DATA FOR THE TASK: Begin
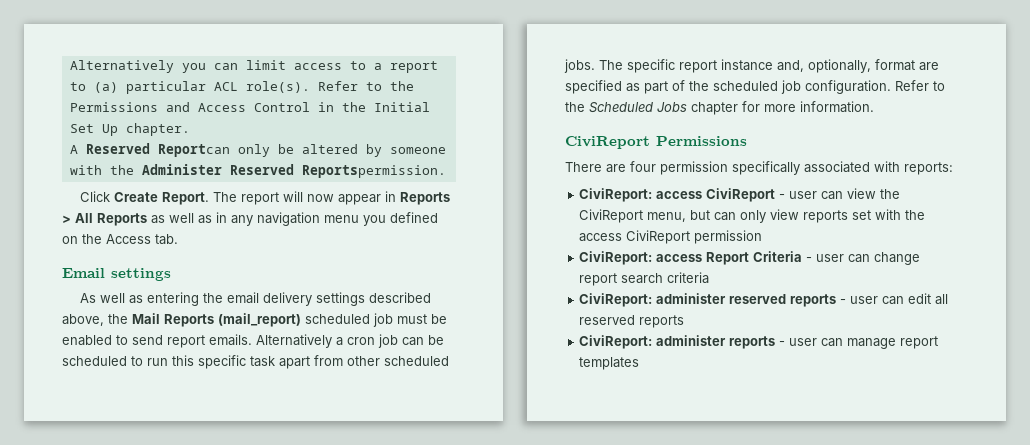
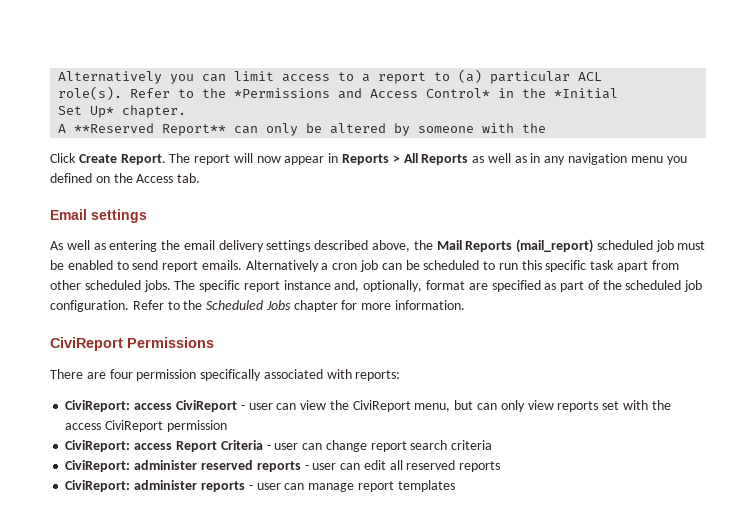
(238, 86) none -> (603, 76) //
[69,102,158,112] Permissions -> [234,88,331,98] *Permissions
[253,102,310,112] Control -> [426,88,491,98] Control*
[373,102,430,112] [69,124,118,136] Initial Set Up -> [554,88,619,99] [58,106,115,118] *Initial // Set Up*
[85,143,230,157] Reserved Reportcan -> [74,123,259,136] **Reserved Report** can
[141,164,446,178] Administer Reserved Reportspermission. -> (547, 128) none

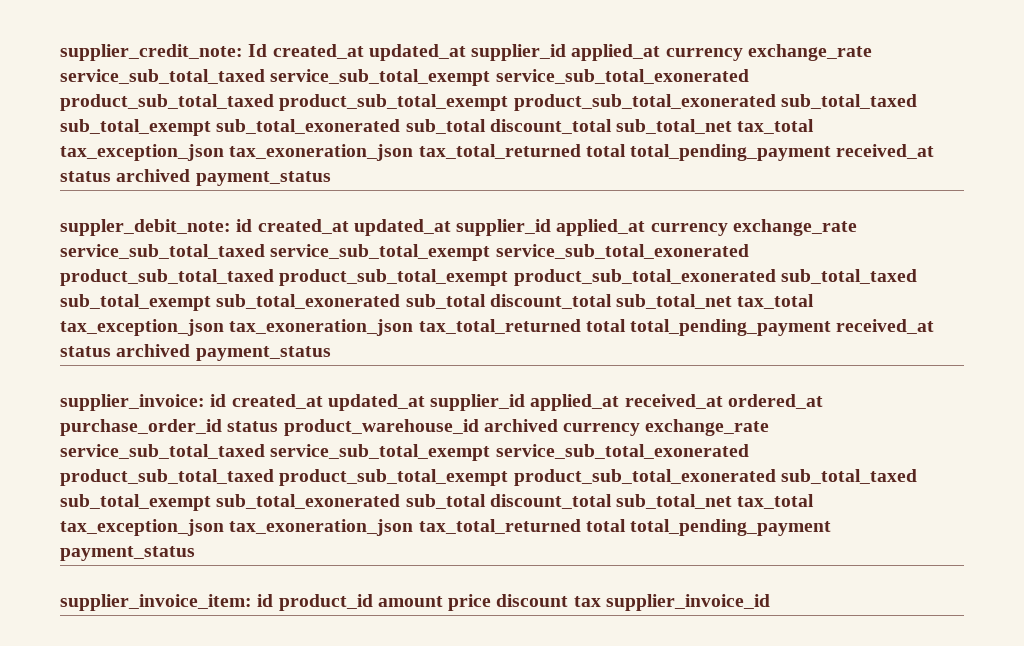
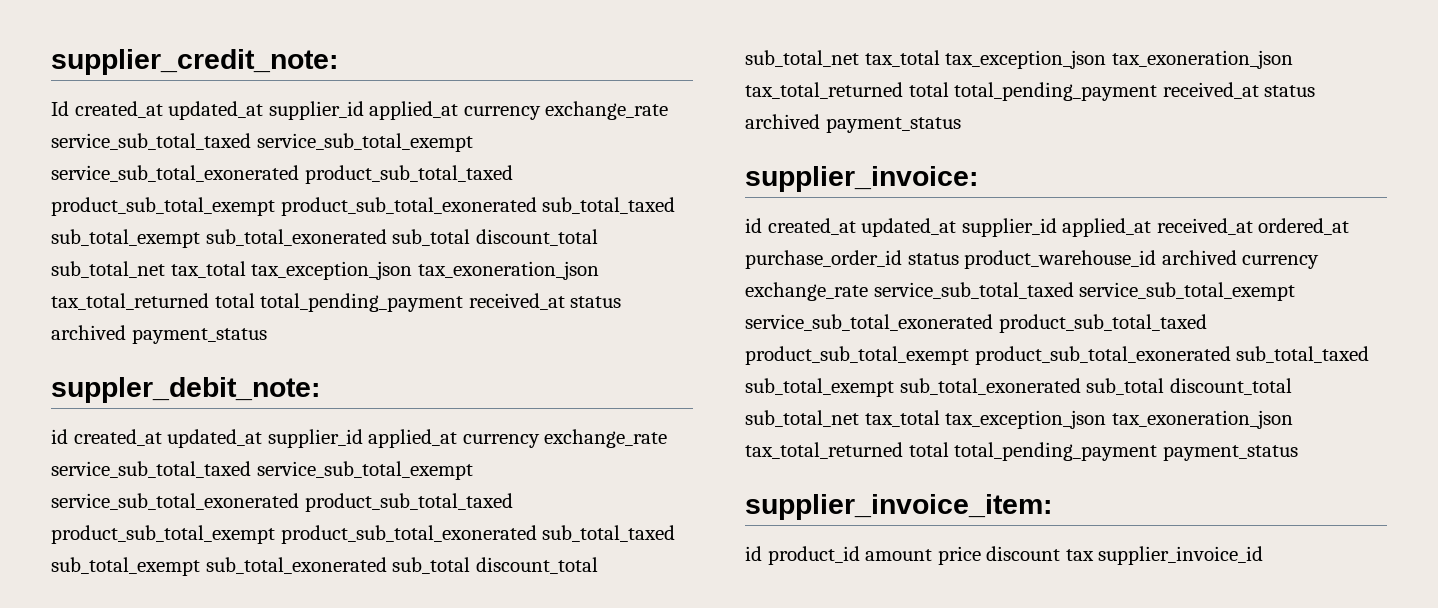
(243, 52) none -> (338, 62) //
(231, 227) none -> (320, 390) //
(205, 402) none -> (978, 179) //
(252, 602) none -> (1052, 507) //

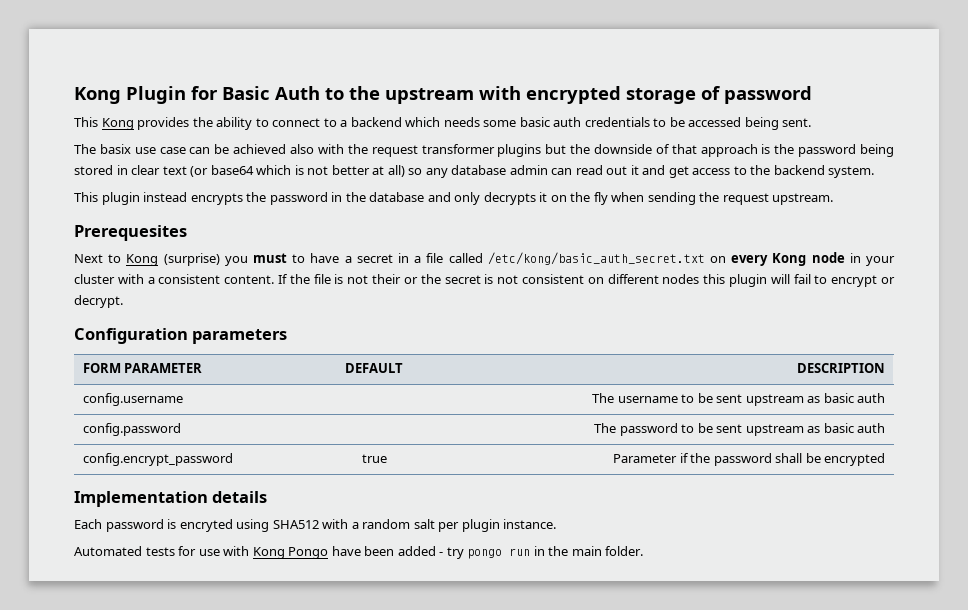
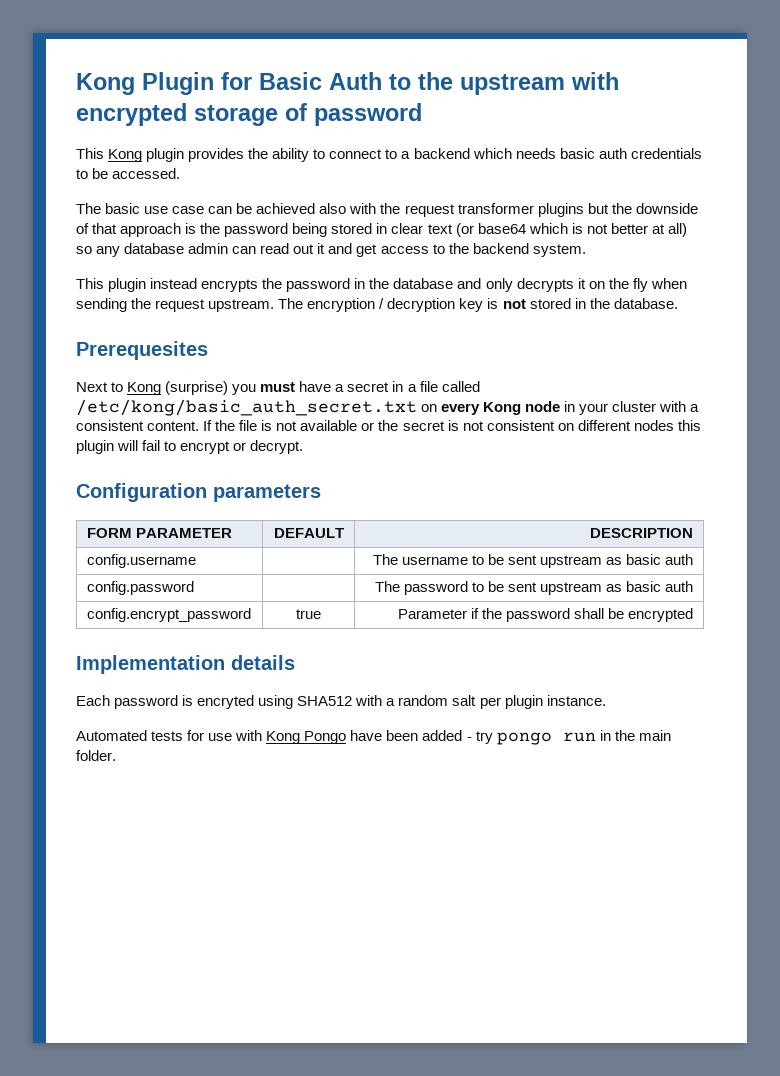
(134, 124) none -> [146,148,185,162] plugin
[483,120,517,127] some -> (556, 153) none
[688,117,812,130] [74,144,131,154] accessed being sent. // The basix -> [112,168,181,179] [76,203,141,214] accessed. // The basic
(834, 199) none -> [278,298,678,312] The encryption / decryption key is not stored in the database.
[292,254,306,263] to -> (296, 387) none
[372,274,402,284] their -> [300,420,358,431] available

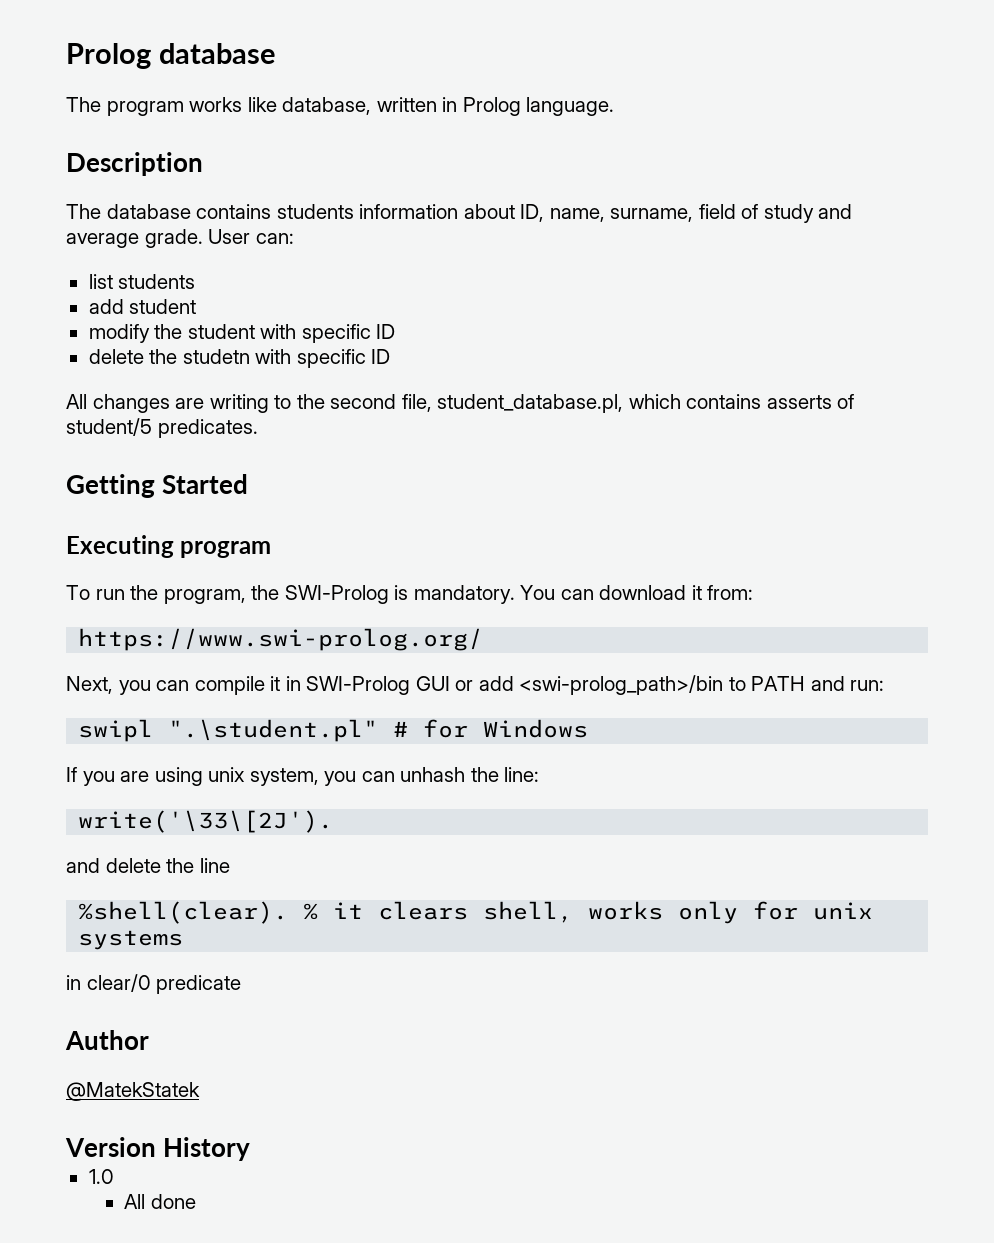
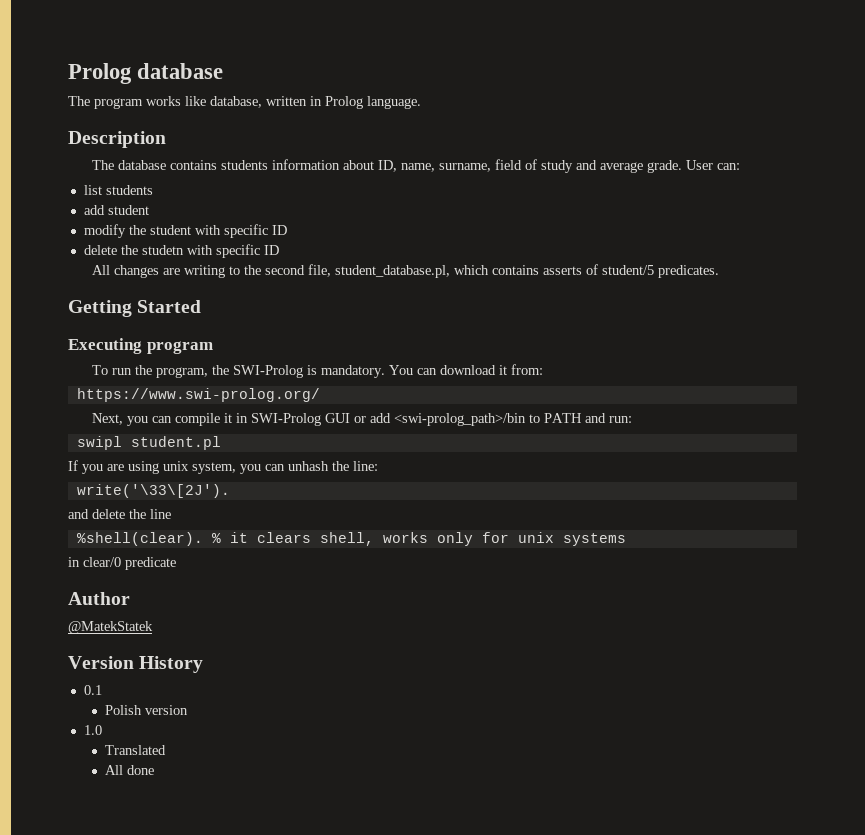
[168,719,589,742] ".\student.pl" # for Windows -> [130,436,221,450] student.pl
(251, 1149) none -> [83,685,102,695] [104,705,188,715] // 0.1 // Polish version
(114, 1176) none -> [104,745,166,755] // Translated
DATA FOR THE TASK: End
Restate word for word the lines running from the one with "(134, 124) none -> [146,148,185,162] plugin" to the end of the entries; pictures are to be left out.

(134, 124) none -> [146,148,185,162] plugin
[483,120,517,127] some -> (556, 153) none
[688,117,812,130] [74,144,131,154] accessed being sent. // The basix -> [112,168,181,179] [76,203,141,214] accessed. // The basic
(834, 199) none -> [278,298,678,312] The encryption / decryption key is not stored in the database.
[292,254,306,263] to -> (296, 387) none
[372,274,402,284] their -> [300,420,358,431] available

[168,719,589,742] ".\student.pl" # for Windows -> [130,436,221,450] student.pl
(251, 1149) none -> [83,685,102,695] [104,705,188,715] // 0.1 // Polish version
(114, 1176) none -> [104,745,166,755] // Translated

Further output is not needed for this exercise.